The WHO report urged governments to scale up treatments by procuring the more affordable generic DAAs, which have become available through voluntary licensing or local production.

Drugs for Neglected Diseases initiative (DNDi) South-East Asia regional office head Jean-Michel Piedagnel said pharmaceutical companies should cover their R&D cost and make some profit but they should also base their profit on volume rather than a small market to enable the disease to be tackled from a public health approach.

“When cost is prohibitive, only a limited number of people will be treated and Hepatitis C infection will still be transmitted.

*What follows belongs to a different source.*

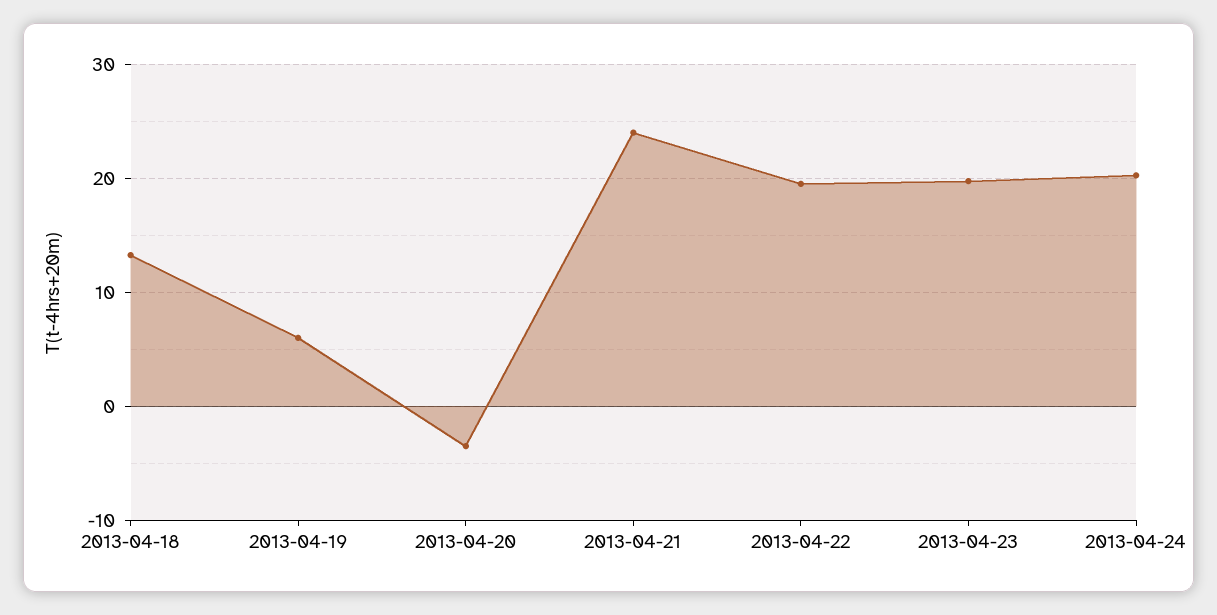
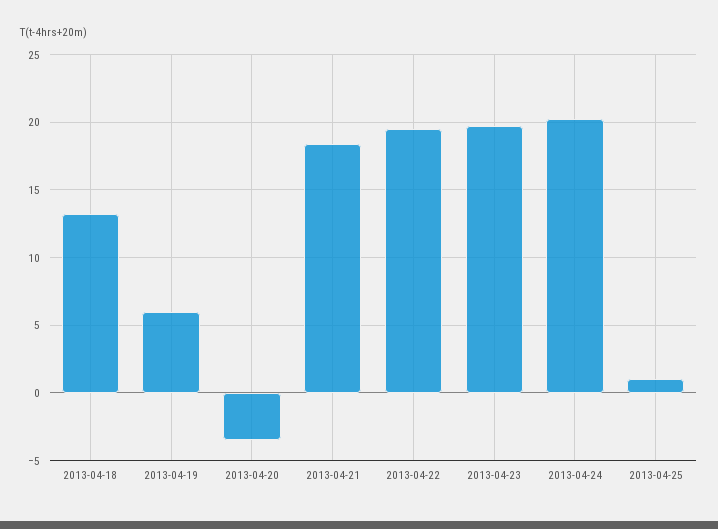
2013-04-21: 24 -> 18.5
2013-04-25: none -> 1

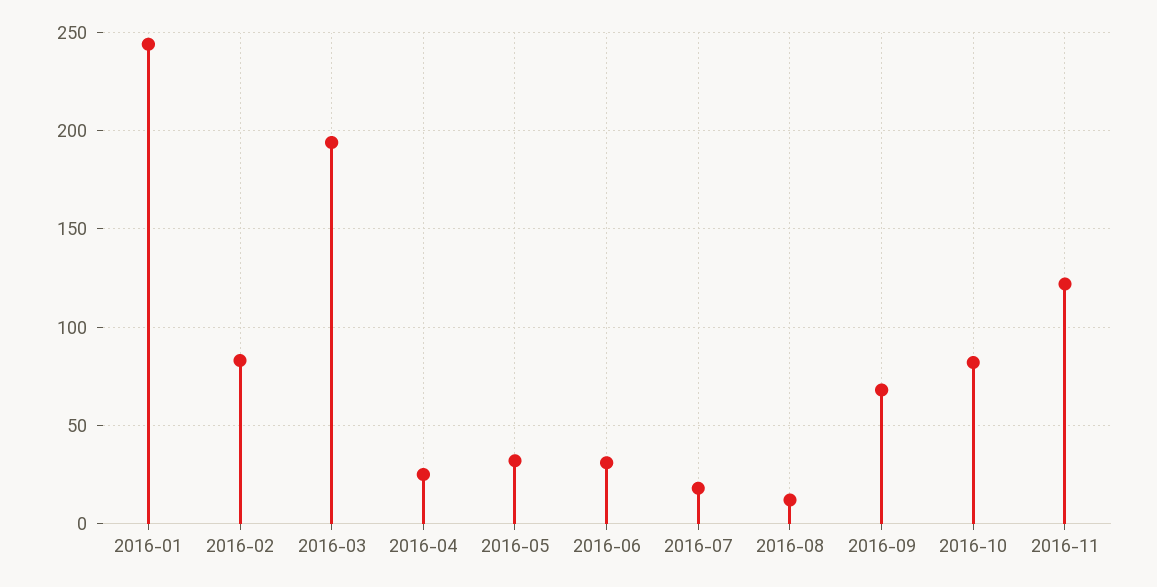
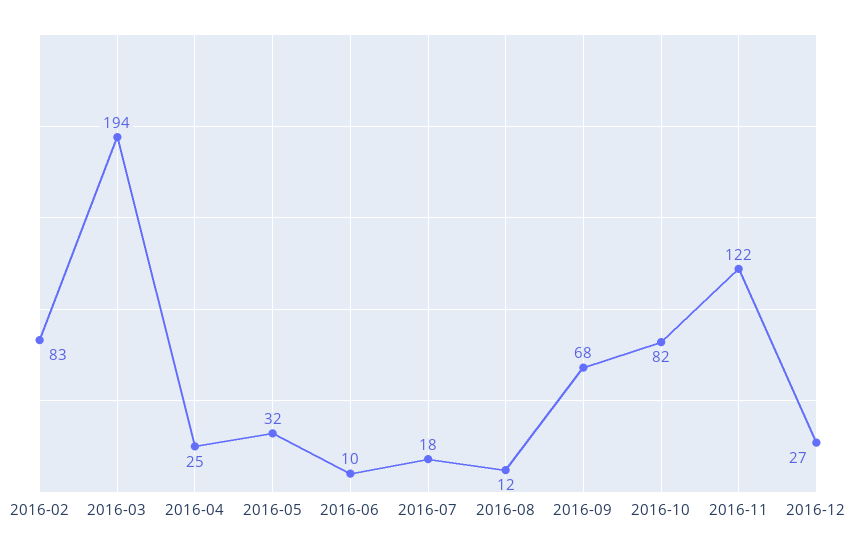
2016-01: 245 -> none
2016-06: 30 -> 10
2016-12: none -> 27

“Malaysia using CL in making drugs affordable and tackling Hepatitis C through public health approach is a game changer.

“The approach could eliminate Hepatitis C,” he said.

Third World Network programmes director Chee Yoke Ling said the misuse of patents includes the issue of “ever greening” – the use of various strategies to file many patents around a medicine which can increase the market mono­­poly beyond the normal term of 20 years for the first patent.

In Malaysia, patients in public hospitals started receiving DAAs treatment last month following the CL move.

The move had also led to Gilead Sciences announcing on Aug 24 to include Malaysia in the Hepatitis C generic licensing agreement with several Indian manufacturers.

The granting of a sofosbuvir voluntary licence (VL) meant that it will be possible for lower-cost gene­ric versions of the drug to be made available. The price before the VL was US$30,000 (RM128,115) per person.

While WHO has called on countries to step up its fight against He­­patitis C, pharmaceutical companies too need to be more conscionable and introduce a business mo­­del that provides the support needed for nations, instead of purely maximising profit.